The amount of time needed to get various coordination committees and leadership (advisory) groups together depicts another seam. If the overhead of the recovery process is too high the process will fail under it’s own weight. In regional outages various national level leaders have emerged but at some point they as individuals are saturated and the chaos envelopes even them. This issue also points out that simulations and war games simply can not capture the reality of the recovery process. Coordination takes another wrinkle when you consider the ramifications of storage of information in pan regional companies. If you’ve followed a standard back up and recovery process your national continuity of operations location may actually be out of service too. Your emergency services information detailing the location of sick, injured, or helpless people stored on a server in the cloud may not be accessible since they are experiencing an outage too. Regardless of the local power generation capability of a data center the connections to the data center must be functional too.
Tactical
This all results in a very tactical level of control being required to maintain resilience of the larger systems. Since the command and control mechanisms are eroded by the loss of electricity the tactical level is severely impacted. Think how many reasons and excuses you can come up with to not do such an exercise. Even knowing that exercising the continuity of operations planning process is a requirement for many companies we would never do this at the government level or nation-state level.
The individual who relies on the generator must have a fuel source, and that fuel source likely requires an electric source to pump it. I had a conversation with a gas station operator and I said they should install a plug into the pump so when the electricity was out I could run the pump off my car battery. The gas station owner scoffed at me and said something to the effect he couldn’t have people hooking electric up around his pumps. Now think about this. The general public is slinging a gas pump around that is dripping highly flammable liquid and moving that device up against a high static electricity source.

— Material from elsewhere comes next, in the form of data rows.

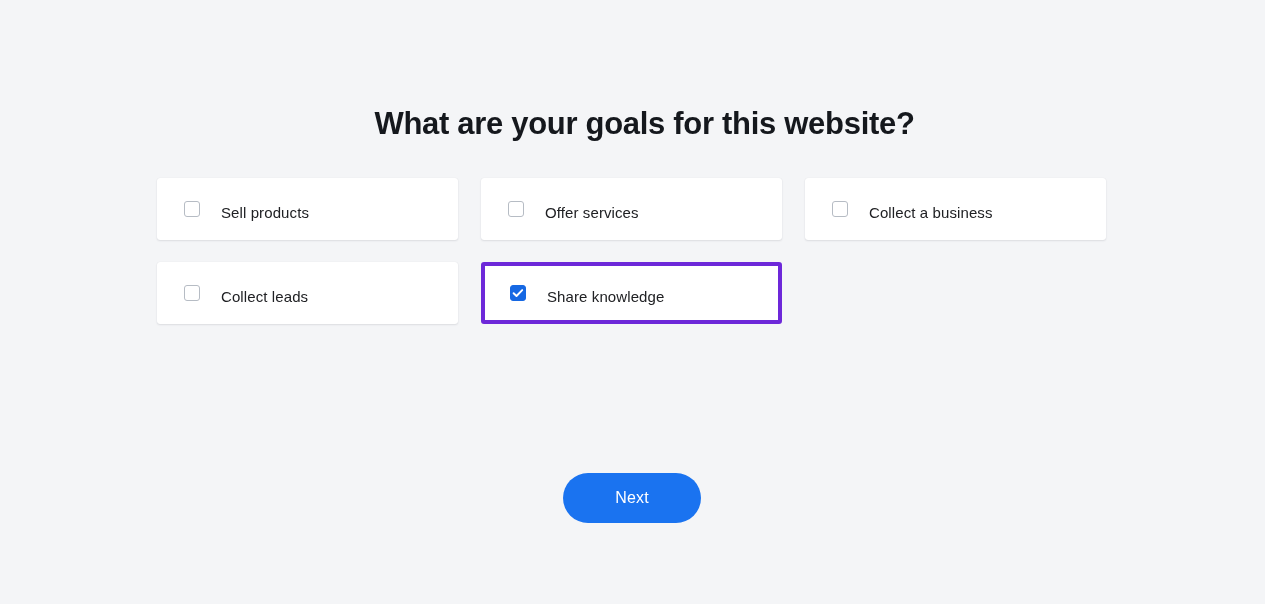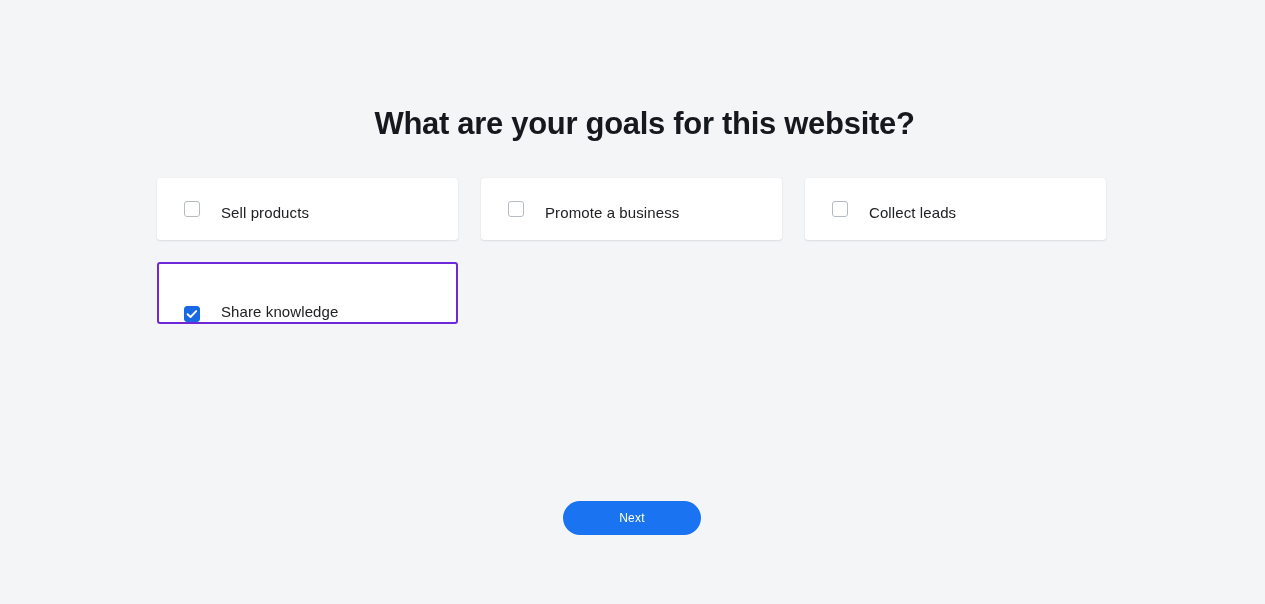--- a/index.html
+++ b/index.html
@@ -137,6 +137,10 @@
       </div>
       <div class="goal-card">
         <span class="cb"></span>
+        <span class="goal-label">Offer services</span>
+      </div>
+      <div class="goal-card">
+        <span class="cb"></span>
         <span class="goal-label">Promote a business</span>
       </div>
       <div class="goal-card">

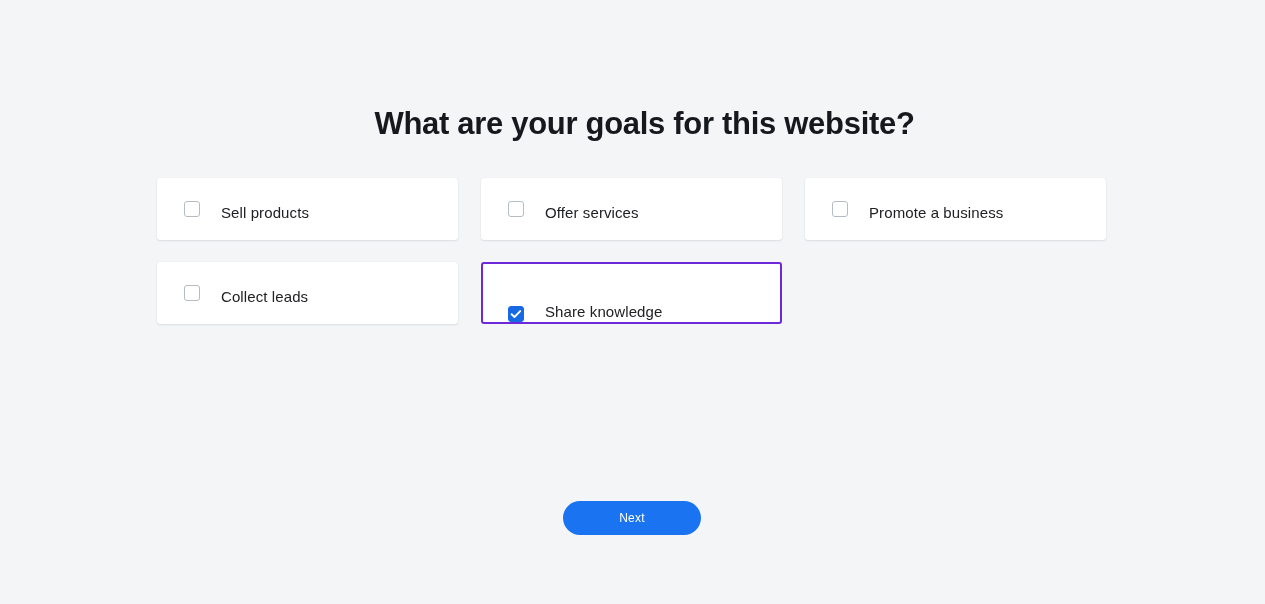--- a/index.html
+++ b/index.html
@@ -141,7 +141,7 @@
       </div>
       <div class="goal-card">
         <span class="cb"></span>
-        <span class="goal-label">Promote a business</span>
+        <span class="goal-label">Collect a business</span>
       </div>
       <div class="goal-card">
         <span class="cb"></span>

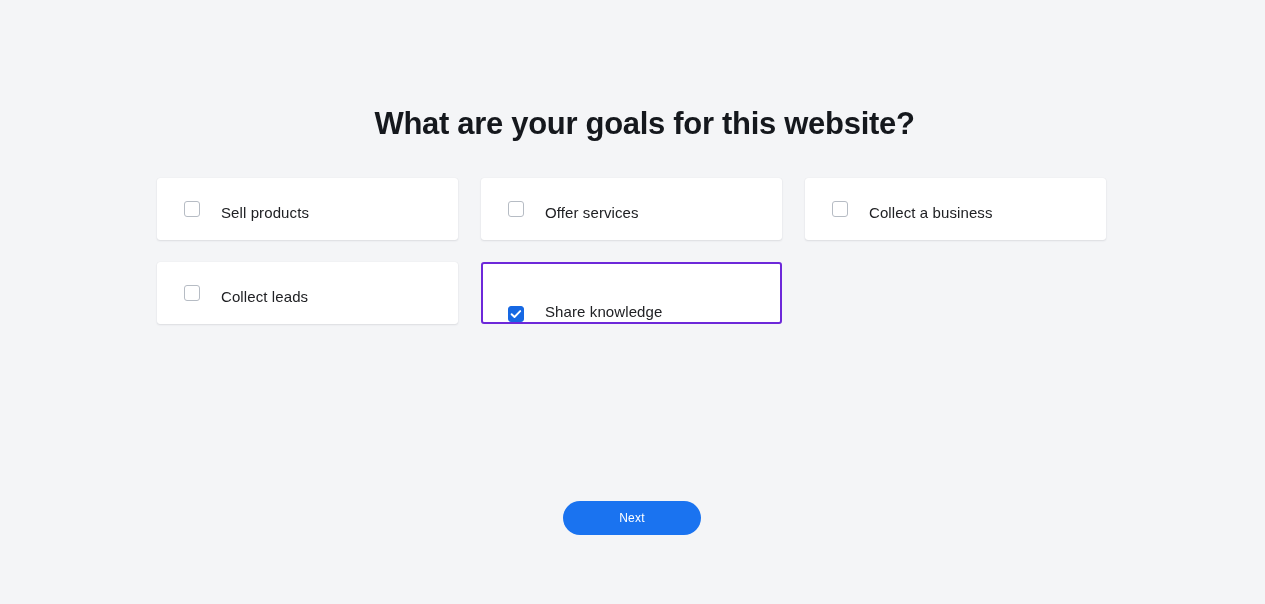--- a/index.html
+++ b/index.html
@@ -61,10 +61,9 @@
   }
 
   .goal-card.selected {
-    border: 2px solid #6d28d9;
+    border: 4px solid #6d28d9;
     box-shadow: none;
     padding-left: 25px;
-    align-items: flex-end;
   }
 
   .cb {

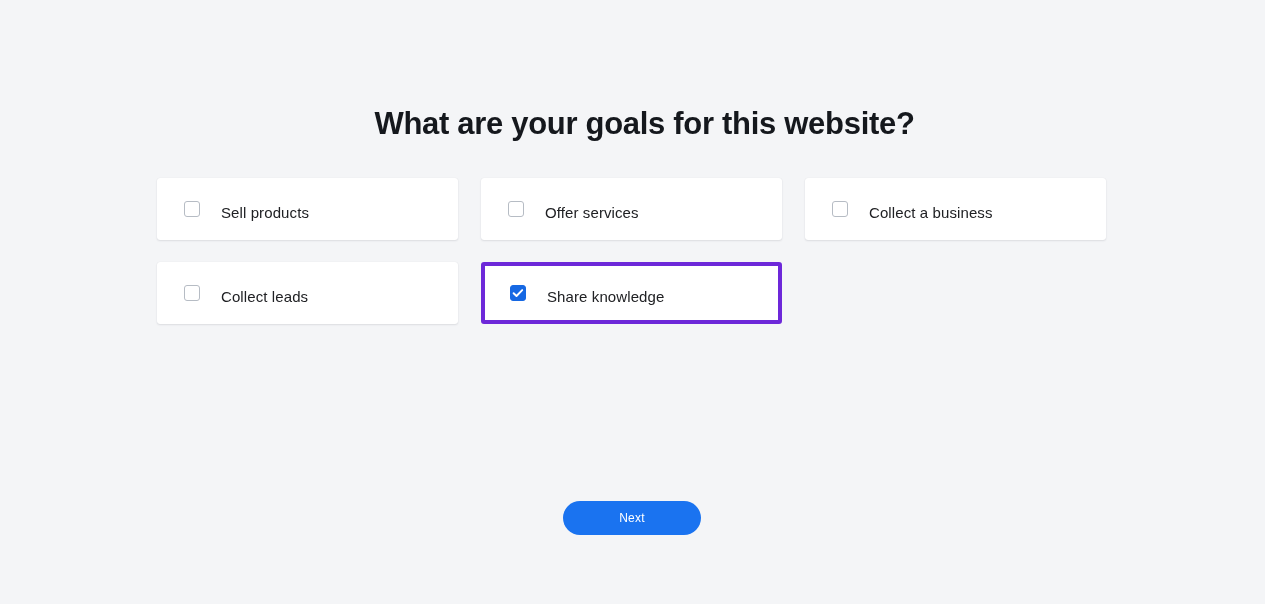--- a/index.html
+++ b/index.html
@@ -104,16 +104,16 @@
 
   .next-button {
     position: absolute;
-    top: 501px;
+    top: 473px;
     left: 563px;
     width: 138px;
-    height: 34px;
+    height: 50px;
     border: none;
     border-radius: 25px;
     background: #1a73f0;
     color: #ffffff;
     font-family: "Liberation Sans", sans-serif;
-    font-size: 12px;
+    font-size: 16px;
     font-weight: 400;
     letter-spacing: 0.2px;
     cursor: pointer;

No issues with that, but powering the pump through a safe form of power is too much risk. For the want of safety resilient strategies are abandoned without thought.
Conclusion
There is a lot here to contemplate and likely a wee bit of chatter about how ridiculous the concept is to even think about. I’m up for that criticism and acknowledge it. The thought experiment though provides an insight into what the real risks of strategic infrastructure attacks might look like, and how the reliance on those infrastructures might fail.
All of this discussion hasn’t even opened up the thoughts of how elevators in major cities might affect high-rise dwellers, or how the financial trading systems might fail or not be resilient enough to withstand the outage. This is the breadth of the discussion and unfortunately is filled with more fear than really needed. Yet, that is what needs to be done to really understand the totality of the issue of losing the electrical grid.